WORK TASK: Could you write out the listing below exactly as it stands, leaving out the pictures?

INPUT MATERIAL:
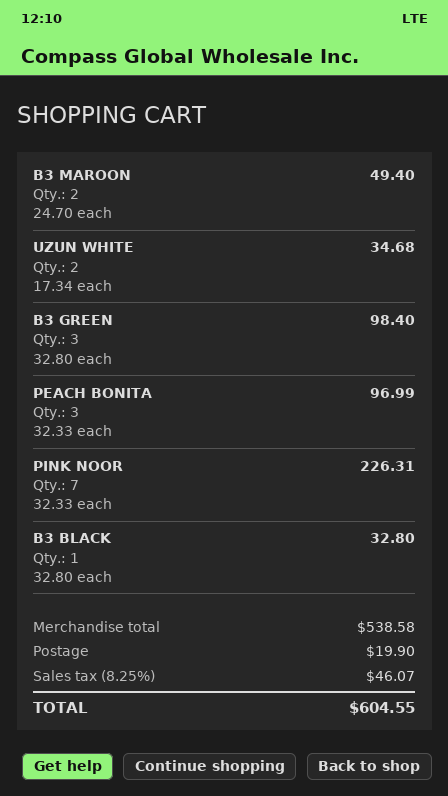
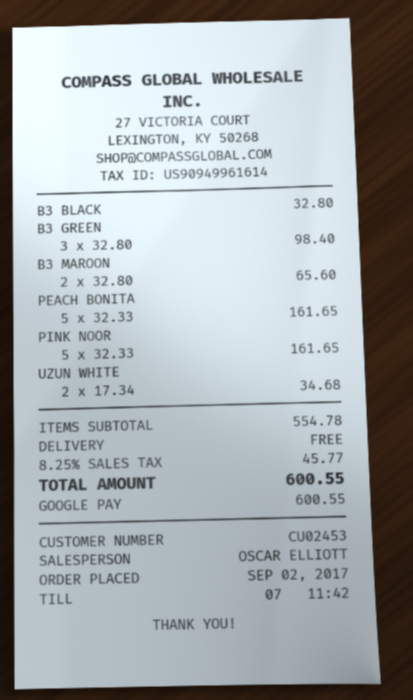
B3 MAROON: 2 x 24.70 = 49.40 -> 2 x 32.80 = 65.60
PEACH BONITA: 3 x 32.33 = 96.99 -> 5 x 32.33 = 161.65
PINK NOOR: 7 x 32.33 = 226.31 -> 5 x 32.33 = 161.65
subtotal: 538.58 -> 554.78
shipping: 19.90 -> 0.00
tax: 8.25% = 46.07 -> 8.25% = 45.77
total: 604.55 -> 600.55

RESPONSE TO THIS EXERCISE:
B3 MAROON: 2 x 24.70 = 49.40 -> 2 x 32.80 = 65.60
PEACH BONITA: 3 x 32.33 = 96.99 -> 5 x 32.33 = 161.65
PINK NOOR: 7 x 32.33 = 226.31 -> 5 x 32.33 = 161.65
subtotal: 538.58 -> 554.78
shipping: 19.90 -> 0.00
tax: 8.25% = 46.07 -> 8.25% = 45.77
total: 604.55 -> 600.55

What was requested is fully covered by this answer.